La liaison constitutive du discours est vraie ou fausse. - Un discours, c’est forcé, dès que précisément il est, est un discours relatif à un certain sujet, tandis qu’il est impossible qu’il ne porte sur rien. [...] je m’en vais te “discourir un discours”, en unissant à une action un sujet-agent, par l’entremise d’un verbe et d’un nom ! [...] “Théétète est assis.” [...] “Théétète [...] vole en l’air.” [...] Du second, nous devons dire [...] qu’il est faux, du premier qu’il est vrai. [...] Or, celui des discours qui est vrai dit, te concernant, ce qui est, comme il est. [...] celui qui est faux le dit autre qu’il n’est. [...] C’est donc ce qui n’est pas qu’il énonce comme l’étant. [263 b].
[Énoncer] des choses autres comme étant les mêmes, et des choses qui ne sont pas comme étant, une pareille composition faite de verbes unis à des noms, voilà ce qui réellement, véritablement, constitue un discours faux. [263d].
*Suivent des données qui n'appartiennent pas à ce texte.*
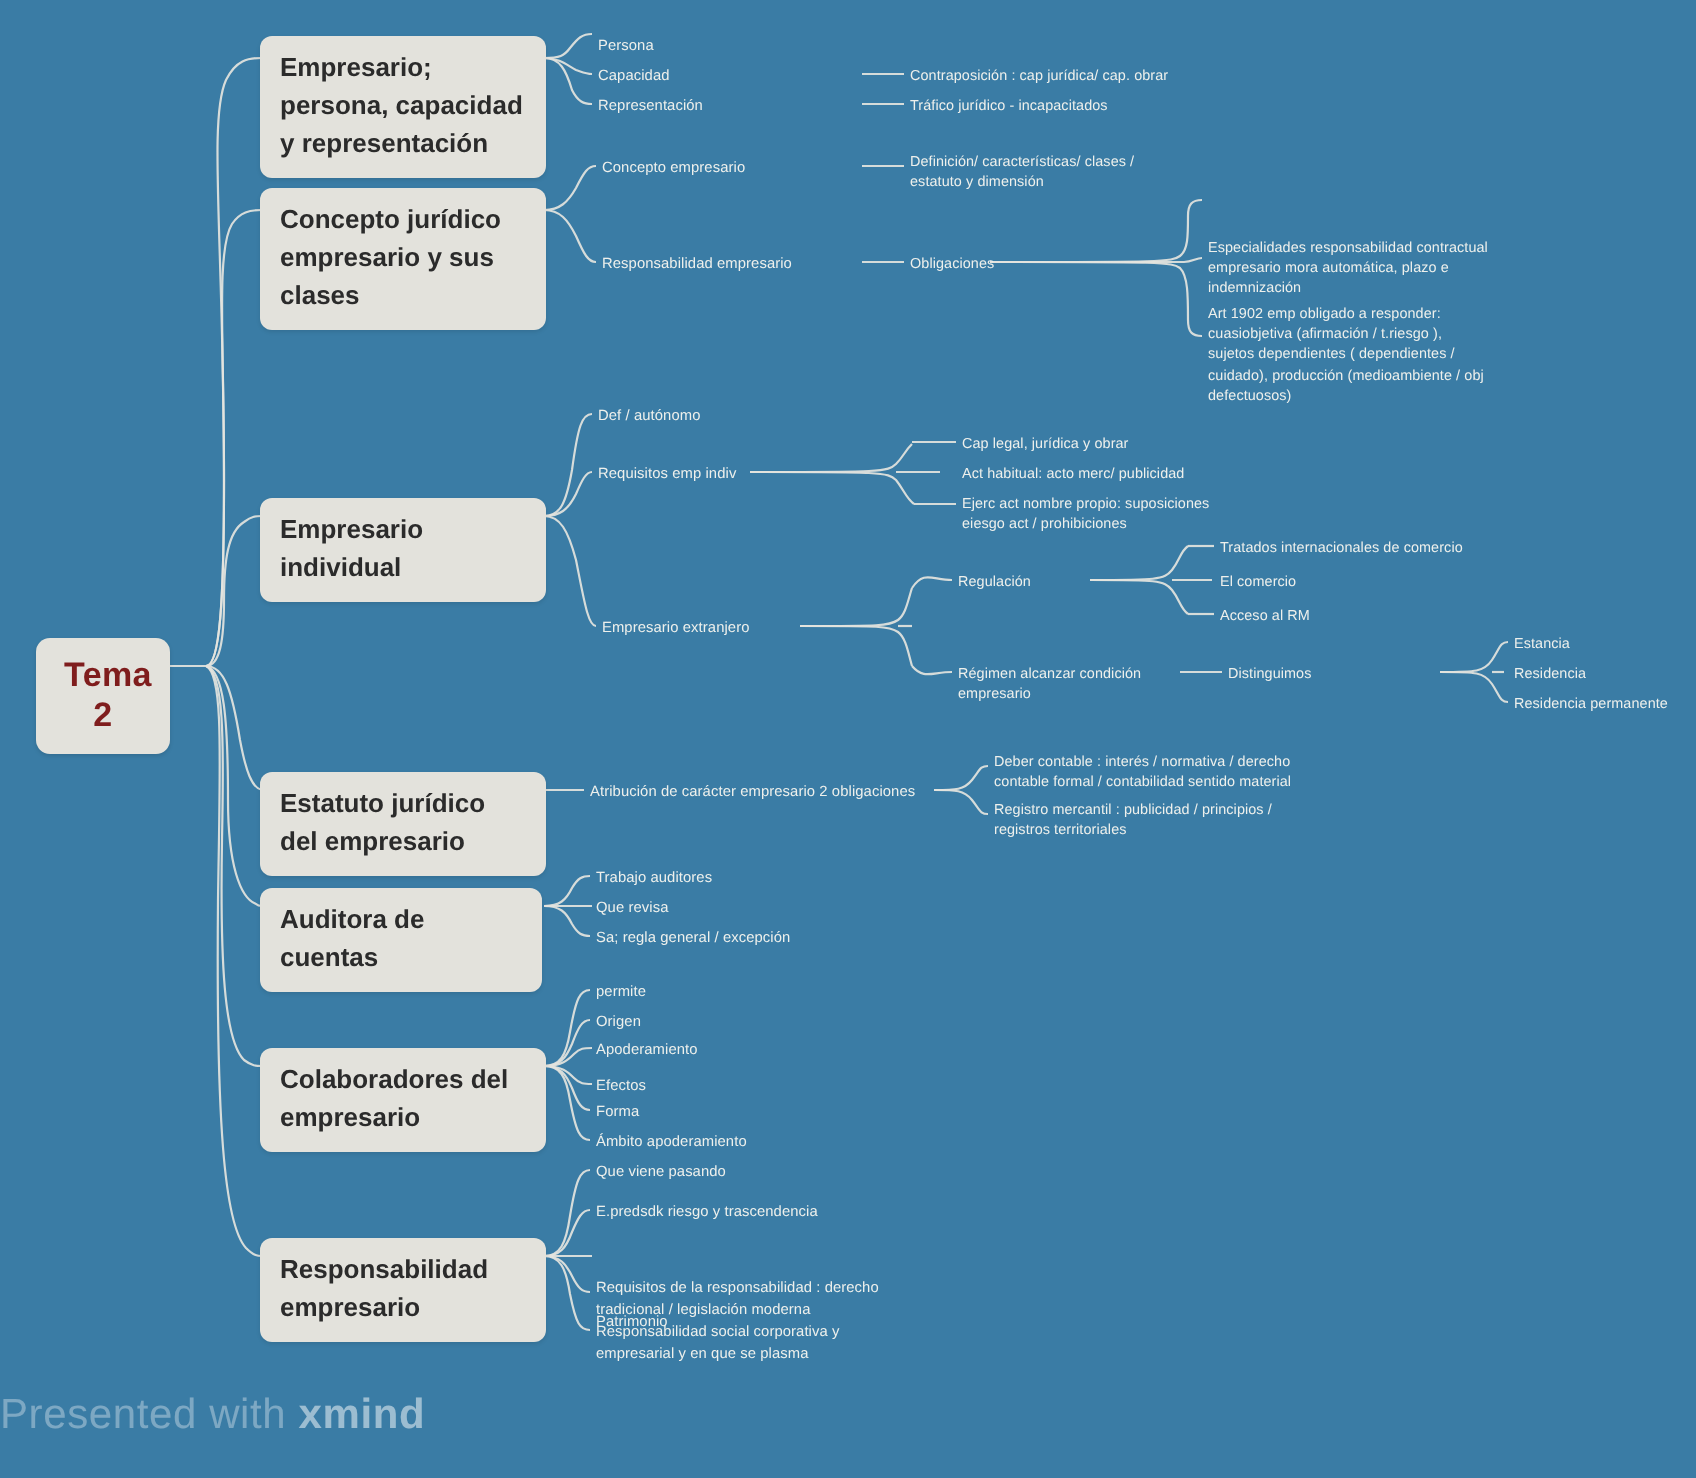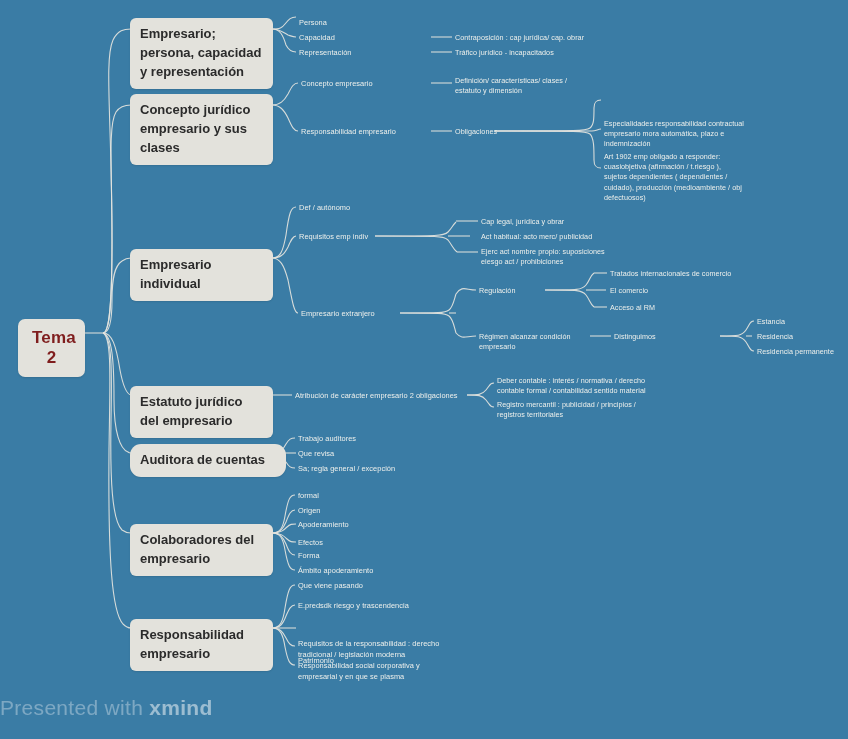"Auditora de cuentas" div.node { border-radius: 11px -> none; width: 156px -> 141px }
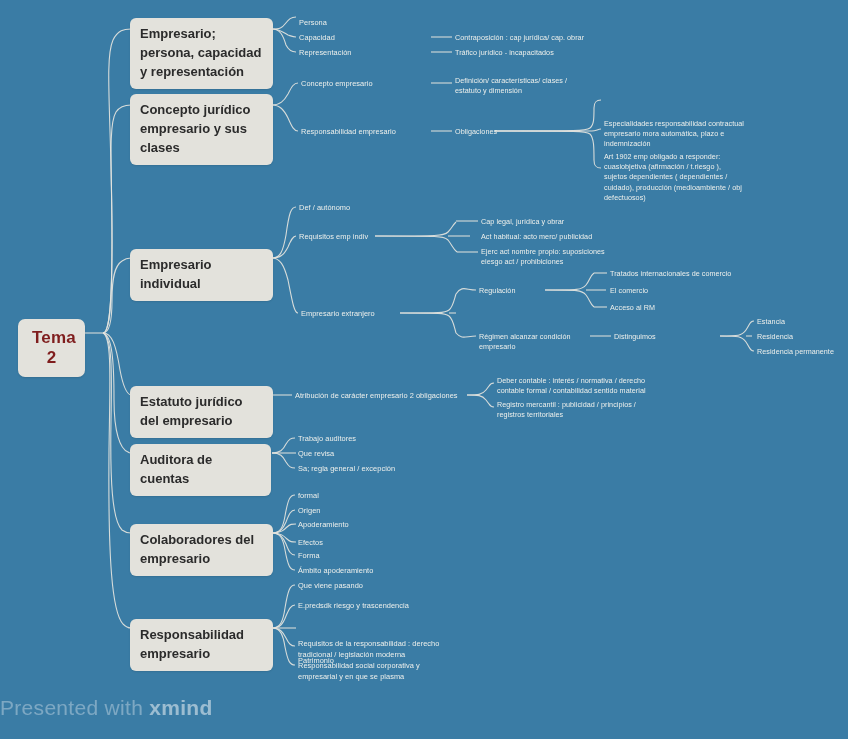"formal" div.leaf { text: formal -> permite }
Donc, l’homme qui possède [1] l’art de se faire contredire ; qui, [2] sous la forme astucieuse [3] de l’art imitatif d’opinion, [4] est propre à imiter ; qui, [5] dans la partie relative aux apparences, [6] elle-même détachée de l’art de produire des simulacres, s’est réservé pour sa part [7] la portion verbale [8] de l’illusionnisme ; [9] portion, non point divine, mais humaine, [10] de la production : en affirmant que “là où est la généalogie est le sang” du Sophiste authentique, on dirait, semble-t-il bien, tout ce qu’il y a de plus vrai ! [268 c].
PLATON, Le Sophiste ou De l'Être. Texte en accès libre
Patrick Moulin, MardiPhilo, septembre 2024.